Most of all, he is expecting that, if you really hear this story, you will return by another road. You will find that just can’t go back to your old way of life, your old attitudes and your old ways of doing things. And, since so many of the mistakes that the Magi made seem connected to their assumptions – their assumption that the place to look for kings was in palaces, their assumption about who to trust and their assumption about giving – he wants you to understand that there is no going back to the easy assumptions that you once made. The Christmas story is supposed to make you rethink all such things.
Let’s think maybe especially about the assumptions we make around giving. You know, there was a time not all that long ago when we thought in very patronizing ways about giving. We would, for example, send all kinds of used goods or cheaply manufactured goods to people struggling in third world countries.
This was thought to be a good thing to do. If people were hungry, for example, didn’t it make sense to send them food? Or, when they had problems (which always seemed to be the case), we would send them our experts or even sometimes our completely untrained volunteers to fix things for them – to dig them wells or set up their systems for them. We’d tell them how it all needed to be done and then just go home and assume that everything had been fixed.
The sad truth is that giving like that may have been well intended, but it has often failed. Our cheap or used donated goods undercut local manufacturers and put them out of business, meaning that unemployment only went up.
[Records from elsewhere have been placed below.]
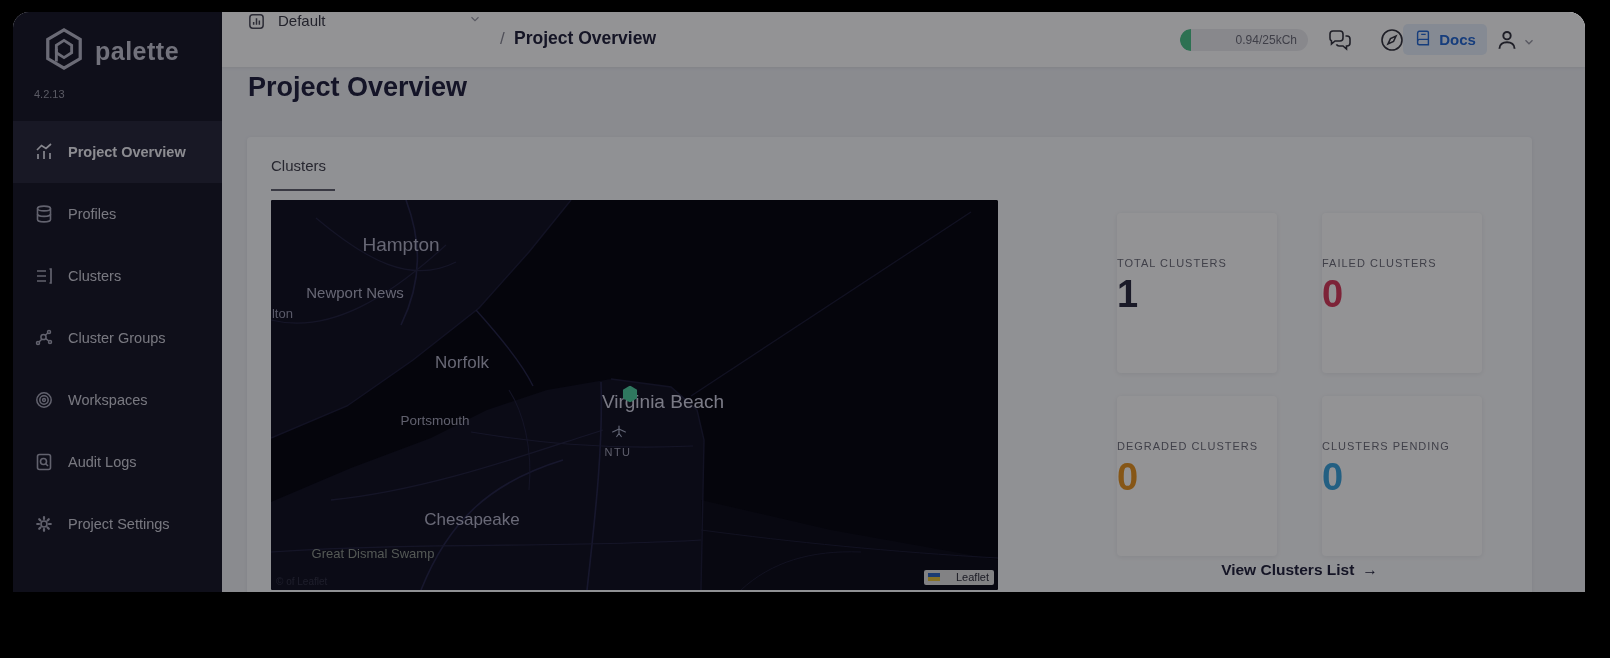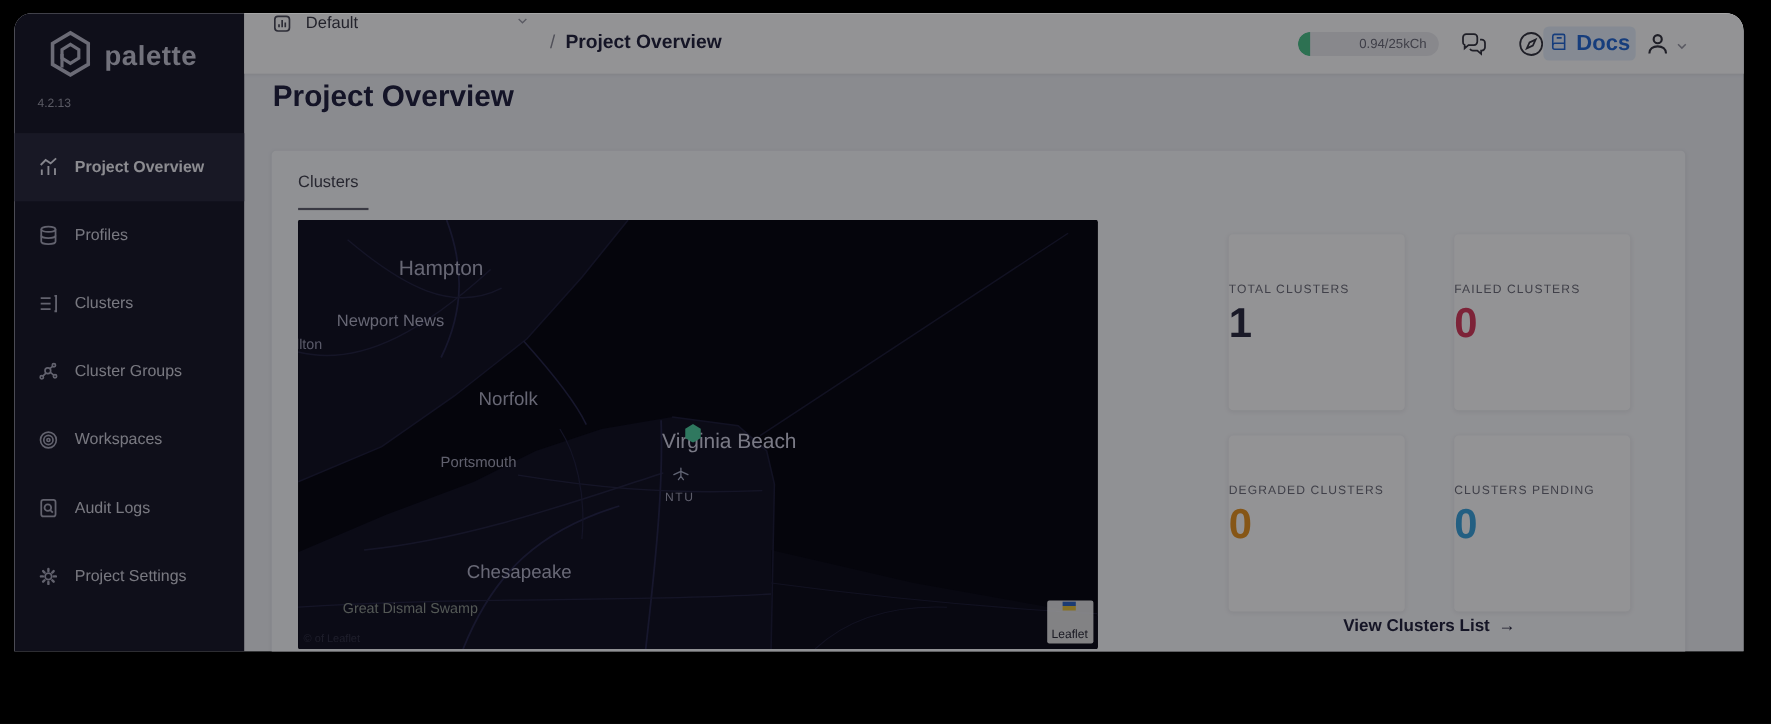--- a/index.html
+++ b/index.html
@@ -43,7 +43,7 @@
   .icon-chat { left:1104px; }
   .icon-compass { left:1156px; }
   .docs-btn { position:absolute; left:1181px; top:12px; width:84px; height:31px; background:#e7f0fc; border:none; border-radius:5px; display:flex; align-items:center; justify-content:center; gap:7px; color:#2468d4; cursor:pointer; }
-  .docs-btn .docs-label { font-size:20px; font-weight:700; color:#2468d4; font-family:"Liberation Sans", sans-serif; }
+  .docs-btn .docs-label { font-size:15px; font-weight:700; color:#2468d4; font-family:"Liberation Sans", sans-serif; }
   .icon-user { left:1272px; top:15px; }
   .chevron-sm { position:absolute; left:1300px; top:23px; width:14px; height:14px; color:#9a9aa6; cursor:pointer; }
 

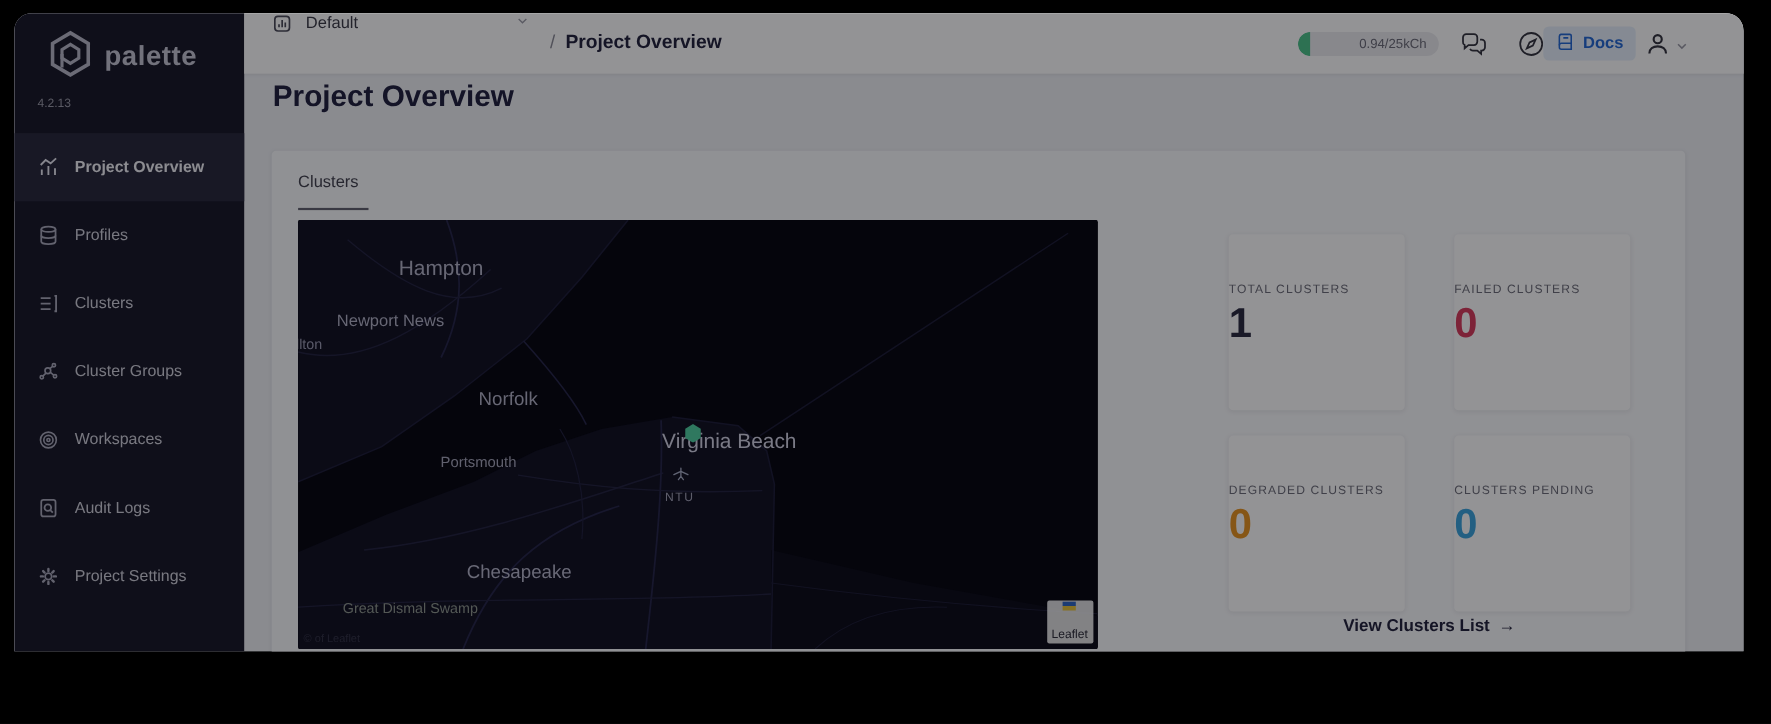--- a/index.html
+++ b/index.html
@@ -73,7 +73,7 @@
   .ml-swamp        { left:102px; top:353px; font-size:13px; color:#90988f; }
   .plane-icon { position:absolute; left:348px; top:234px; transform:translate(-50%,-50%); color:#a8aec6; }
   .hex-marker { position:absolute; left:359px; top:194px; width:16px; height:17px; transform:translate(-50%,-50%); background:#4fd0a0; clip-path:polygon(50% 0, 94% 25%, 94% 75%, 50% 100%, 6% 75%, 6% 25%); cursor:pointer; }
-  .leaflet-badge { position:absolute; right:4px; bottom:5px; background:rgba(255,255,255,0.88); border-radius:2px; padding:1px 5px 2px 4px; display:flex; align-items:center; gap:16px;flex-direction:column; }
+  .leaflet-badge { position:absolute; right:4px; bottom:5px; background:rgba(255,255,255,0.88); border-radius:2px; padding:1px 5px 2px 4px; display:flex; align-items:center; gap:16px; }
   .ua-flag { width:12px; height:8px; display:inline-block; background:linear-gradient(#2f66c4 50%, #e8c33a 50%); }
   .leaflet-text { font-size:11px; color:#2e2e3a; }
   .map-attrib { position:absolute; left:5px; bottom:3px; font-size:10px; color:rgba(205,205,225,0.18); }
Our gifts of food undermined the nutritional solutions that had worked in their societies for generations. Our solutions to their problems, which might have worked well in our society often didn’t fit in their world because of cultural differences or ways of doing things that work for them but don’t work for us. Sometimes, our generous giving actually made things worse.
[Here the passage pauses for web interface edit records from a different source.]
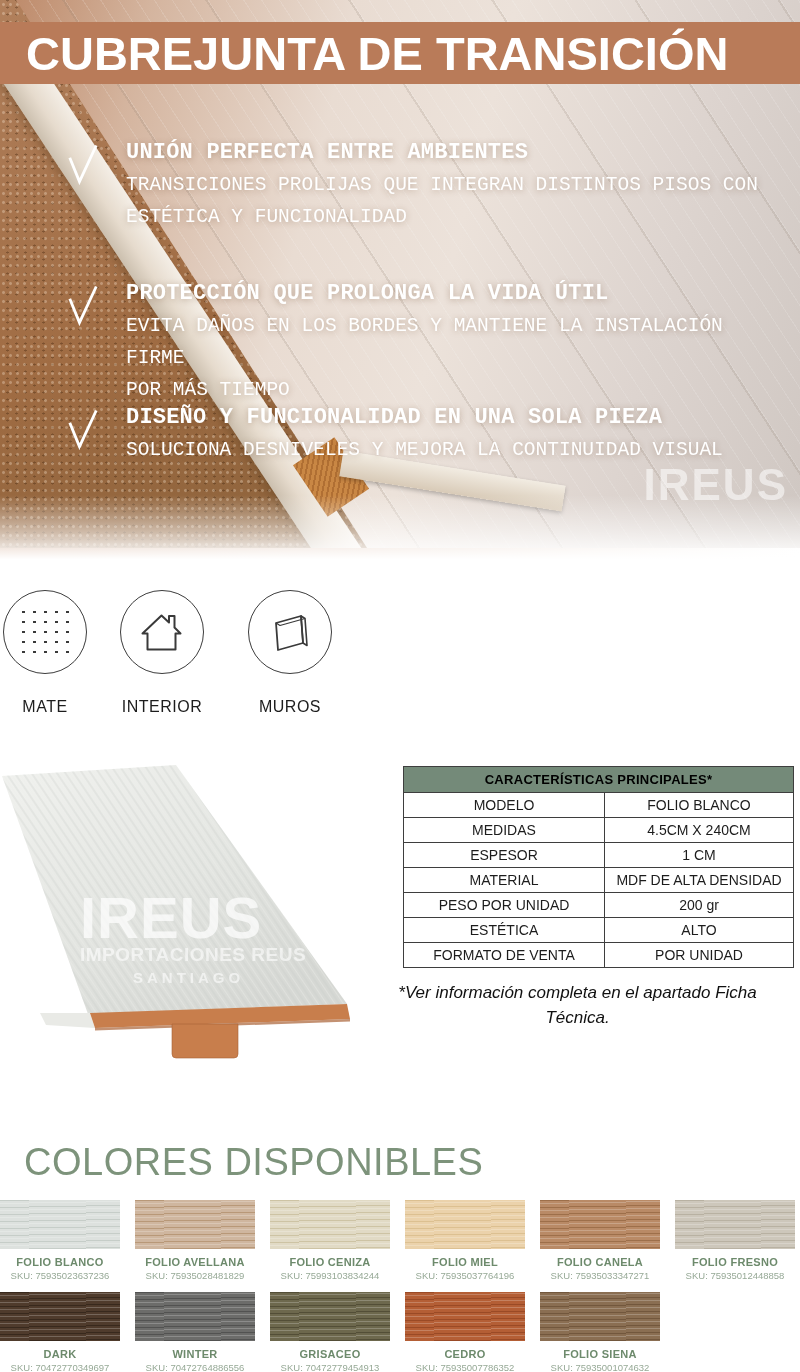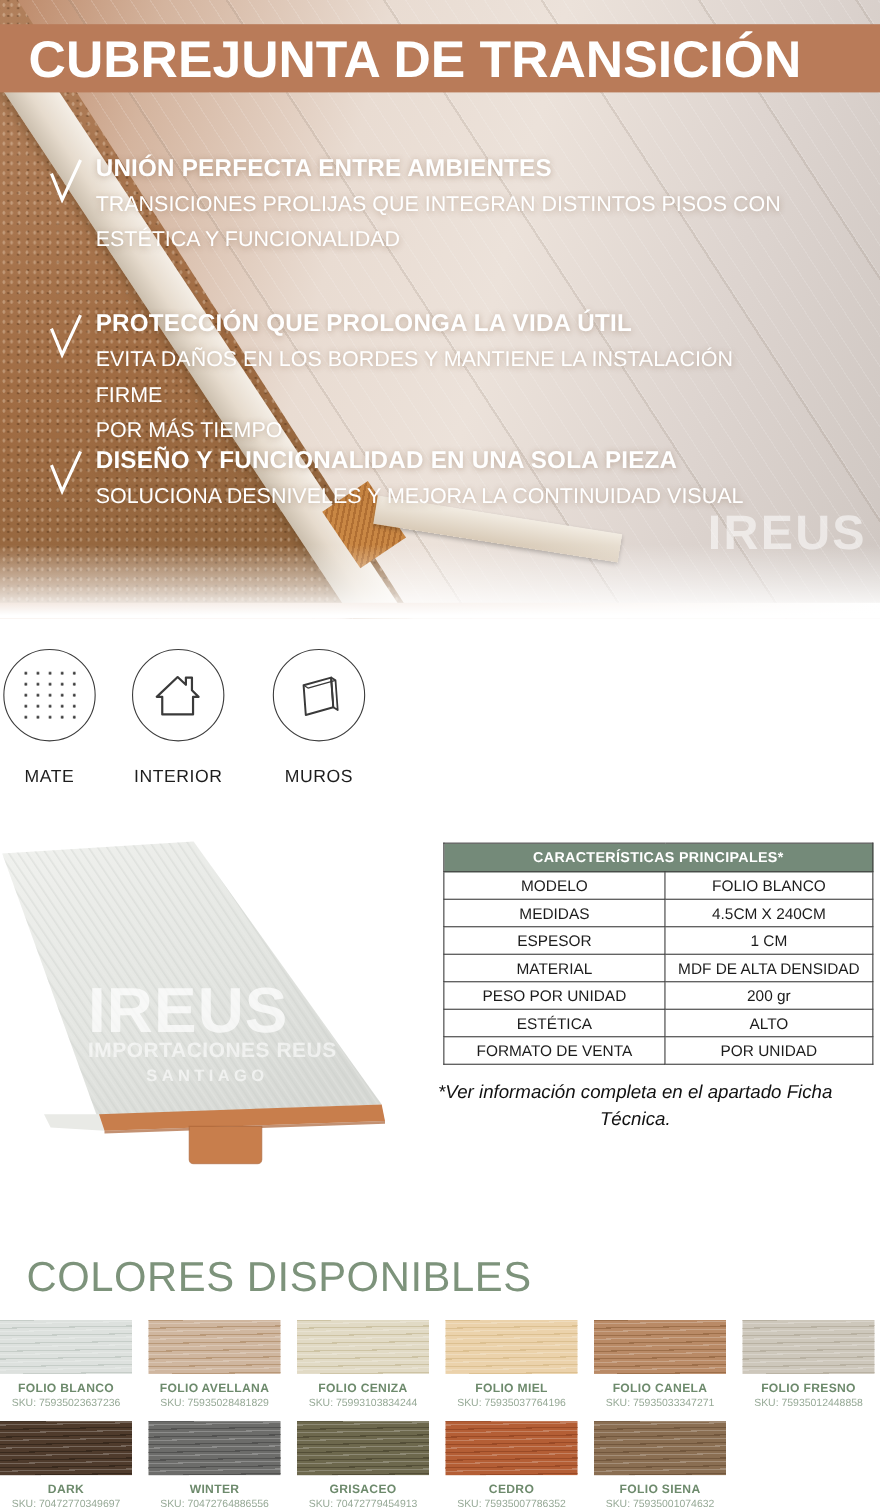--- a/index.html
+++ b/index.html
@@ -39,8 +39,8 @@
     background:var(--bar,#b97b59);display:flex;align-items:center;}
   .title-bar h1{margin:0;padding-left:26px;font-size:47px;font-weight:bold;color:#fff;
     letter-spacing:0;line-height:1;}
-  .bullet{position:absolute;left:45px;display:flex;gap:12px;color:#fff;
-    text-shadow:0 1px 6px rgba(100,60,30,.35);}
+  .bullet{position:absolute;left:68px;display:flex;gap:28px;color:#fff;
+    text-shadow:0 1px 6px rgba(100,60,30,.35);font-family:Liberation Mono, monospace;}
   .bullet .check{flex:0 0 auto;margin-top:3px;}
   .bullet h2{margin:0 0 4px 0;font-size:22px;font-weight:bold;letter-spacing:.2px;}
   .bullet p{margin:0;font-size:19.5px;line-height:32px;white-space:pre-line;max-width:640px;font-weight:300;}

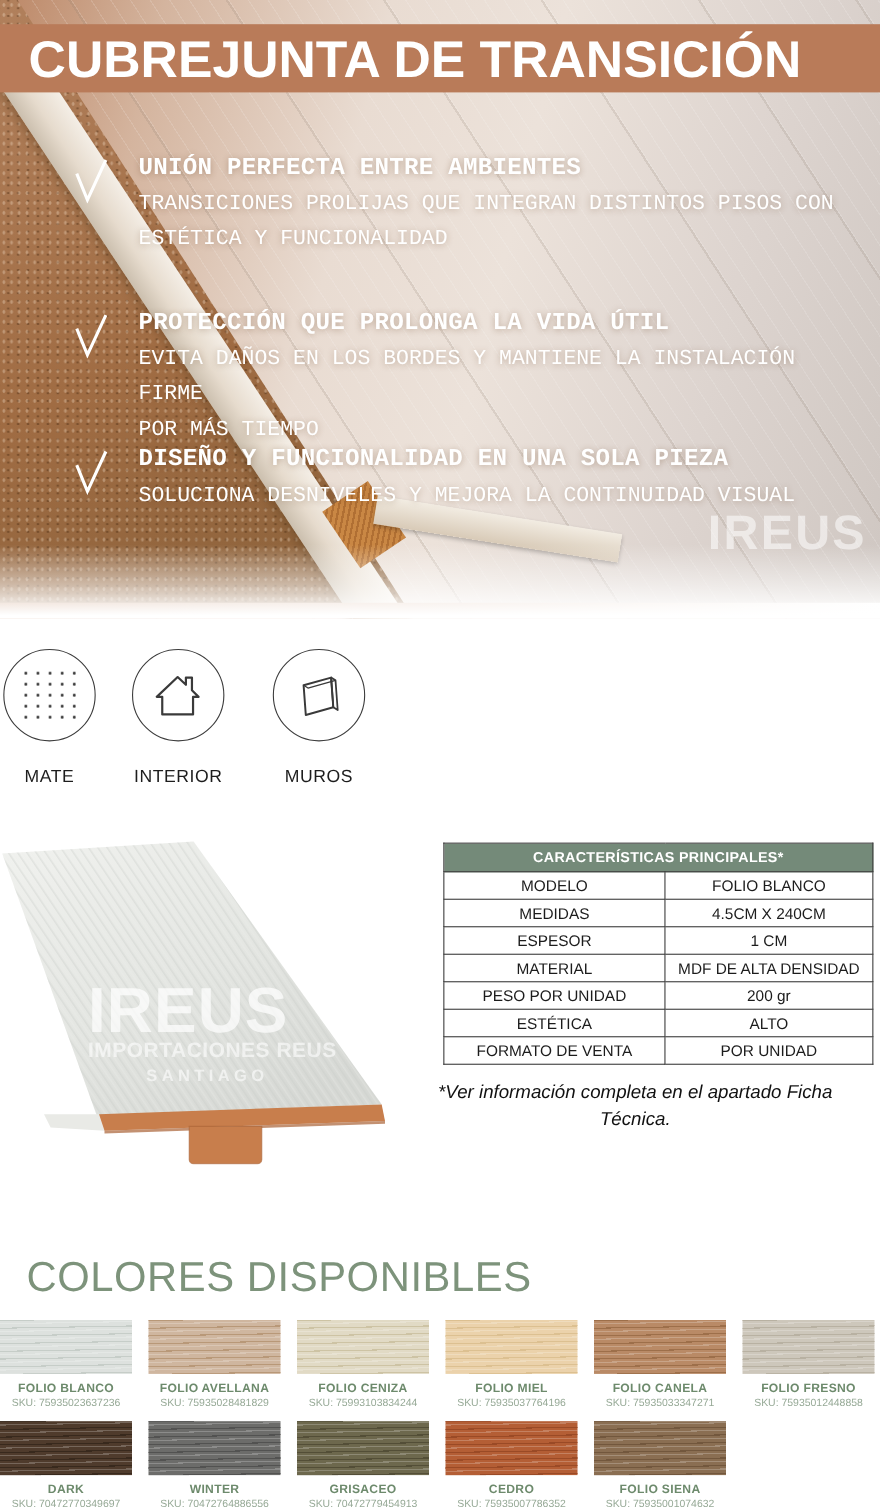--- a/index.html
+++ b/index.html
@@ -64,7 +64,7 @@
   
   .spec{position:absolute;left:403px;top:766px;width:391px;border-collapse:collapse;
     font-size:14px;color:#1c1c1c;}
-  .spec th{background:var(--thbg,#748a79);color:#ffffff;font-size:13px;font-weight:bold;
+  .spec th{background:var(--thbg,#748a79);color:#000000;font-size:13px;font-weight:bold;
     height:26px;border:1px solid #3e3e3e;letter-spacing:.3px;}
   .spec td{border:1px solid #3e3e3e;height:25px;text-align:center;padding:0 4px;}
   .spec td.k{width:201px;}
So we’ve had to learn that it is better to partner with communities in need – to listen to them, to allow them to manufacture or find their own solutions to their problems. In many cases, they even have things that they can teach us that will enable us to find the solutions to our problems. We have had to give up the assumption that we too easily made that we had the only knowledge, wisdom or solutions that mattered or that could work. In our global mission and generosity, we have begun to take a different road home and it is a great blessing.
That is just one example of how we have had to learn to question our assumptions. We are often like the Magi. We intend to do what is right, to offer homage to God’s chosen one, to give generously, to proclaim the glorious truth of Emmanuel and the light of the star, but despite our best intentions, we don’t always get it right, so let’s also copy the Magi by being willing to listen to the dream that forces us to challenge our assumptions and maybe take a different road home.